To: complaints@rte.ie, Joe@RTE.ie
From: Will Knott

Dear Sir or Madam,

Recently things have changed in RTÉ, in particular, afternoons on RTÉ 2FM.
I used to listen to the “wittertainment” (wit combined with entertainment) of interesting conversation about music, musicians, movies and anything interesting from the news on your afternoon shows.

Since the new year, Nikki Hayes and Rick O’Shea seem to have been gagged. Gone are the insightful riffs on air and conversations with their audiences to be replaced with “that was a song off the play list, here is another song off the playlist“. If I want pure music I have an extensive collection of CDs on my shelves and online music streaming services at my fingertips. (The less said about mp3 files at this moment, the better).

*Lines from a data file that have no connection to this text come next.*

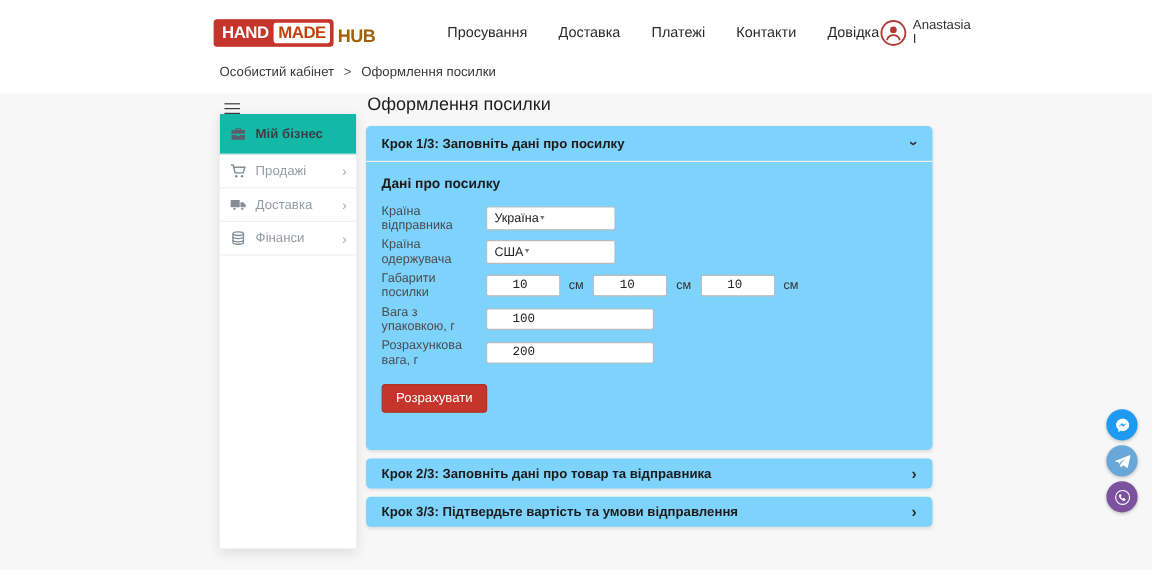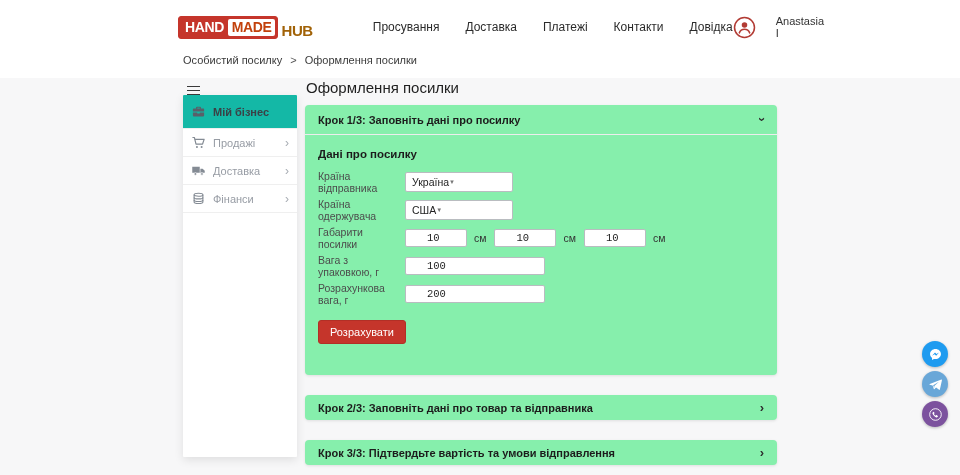--- a/index.html
+++ b/index.html
@@ -8,21 +8,21 @@
 
   
   .topbar{height:54px;display:flex;align-items:center;padding:0 170px 0 178px;background:#fff}
   .logo{display:flex;align-items:flex-end;font-weight:bold;letter-spacing:-.4px;cursor:pointer}
   .logo-badge{display:flex;align-items:stretch;background:#c5352b;border:1px solid #c5352b;border-radius:3px;padding:2px}
   .logo-hand{color:#fff;font-size:14px;line-height:17px;padding:0 4px}
   .logo-made{background:#fff;color:#c2410c;font-size:14px;line-height:17px;padding:0 4px;border-radius:2px}
   .logo-hub{color:#a16207;font-size:15px;margin-left:3px}
   .topnav{display:flex;gap:26px;margin-left:60px}
   .nav-item{font-size:12px;color:#2b2b2b;cursor:pointer;white-space:nowrap}
-  .topbar-user{margin-left:auto;display:flex;align-items:center;gap:20px;cursor:pointer}
+  .topbar-user{margin-left:auto;display:flex;align-items:center;gap:5px;cursor:pointer}
   .avatar{width:23px;height:23px;flex:none}
   .topbar-user .name{font-size:11px;color:#333}
 
   
   .breadcrumb{padding:0 0 11px 183px;font-size:11px;color:#3a3a3a;background:#fff}
   .breadcrumb .sep{margin:0 5px;color:#555}
   .breadcrumb .crumb-link{cursor:pointer}
 
   
   .content{position:absolute;left:0;right:0;top:78px;bottom:0;background:#f7f7f8}
@@ -36,21 +36,21 @@
              border-bottom:1px solid #efefef;font-size:11px;color:#979ca4;cursor:pointer}
   .side-item.active{background:#14b8a6;color:#3b4046;font-weight:bold;height:33px}
   .side-item .icon{width:15px;height:15px;color:#848b94;flex:none;display:flex}
   .side-item.active .icon{color:#596069}
   .side-item .icon svg{width:100%;height:100%}
   .side-item .chev{margin-left:auto;color:#a7acb3;font-size:12px;line-height:1}
 
   
   .main{position:absolute;left:305px;top:1px;width:472px}
   .page-title{font-size:15px;font-weight:500;color:#1f1f1f;margin:0 0 9px 1px}
-  .card{background:#86efac;border-radius:4px;box-shadow:0 1px 3px rgba(0,0,0,.10);margin-bottom:20px}
+  .card{background:#7dd3fc;border-radius:4px;box-shadow:0 1px 3px rgba(0,0,0,.10);margin-bottom:7px}
   .card-head{display:flex;align-items:center;justify-content:space-between;
              padding:8px 13px;font-size:11px;font-weight:bold;color:#1c1c1c;cursor:pointer}
   .card-head .chev{font-size:13px;color:#2e2e2e;font-weight:bold;line-height:1}
   .chev-down{display:inline-block;transform:rotate(90deg)}
   .card-head.slim{padding:6px 13px}
   .card-body{border-top:1px solid #ededed;padding:11px 13px 31px}
   .section-title{font-size:11.5px;font-weight:bold;color:#1c1c1c;margin:2px 0 10px}
   .frow{display:flex;align-items:center;margin-bottom:4px}
   .frow label{width:87px;font-size:10.5px;color:#4c4c4c;flex:none}
   .select{width:94px;height:18px;border:1px solid #b9bcc0;border-radius:2px;background:#fff;
@@ -98,21 +98,21 @@
         <circle cx="12" cy="12" r="10.4" stroke="#b23b34" stroke-width="1.6"></circle>
         <circle cx="12" cy="9.3" r="2.9" fill="#b23b34"></circle>
         <path d="M6.6 17.6c.9-2.4 3-3.7 5.4-3.7s4.5 1.3 5.4 3.7" stroke="#b23b34" stroke-width="1.6" stroke-linecap="round"></path>
       </svg>
     </span>
     <span class="name">Anastasia I</span>
   </div>
 </div>
 
 <div class="breadcrumb">
-  <span class="crumb-link">Особистий посилку</span>
+  <span class="crumb-link">Особистий кабінет</span>
   <span class="sep">&gt;</span>
   <span>Оформлення посилки</span>
 </div>
 
 <div class="content">
 
   <div class="hamburger">
     <span></span>
       <span></span>
       <span></span>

In one stroke (probably of a pen) you have removed the added value of the presenters. At times I wonder if the show has been prerecorded. These are presenters who would appear on Radio One’s playback on a regular basis. If the editors in RTE thought they were worthy of a special mention, why shut them up?

Was Jerry Ryan complaining about the upstarts of talk in the afternoon? Did Joe Duffy fret about being upstaged by rivals on the “youth” channel? Did other presenters resent their repeated appearances in the highlighted clip show? Did the fact the aiding the public in ways over multiple channels of communication hinder a target number of plays somewhere (the kind of thing usually reserved for a payola scheme, I assume you can confirm that this is not the case). Is this a preparation routine to move them off to other projects?

So, could you answer why the afternoons have been turned in to a “all music, no talk (except for the adverts)” festival, exactly like your rivals and so eliminating the sole distinguishing feature between most of the commercial stations and your own 2FM?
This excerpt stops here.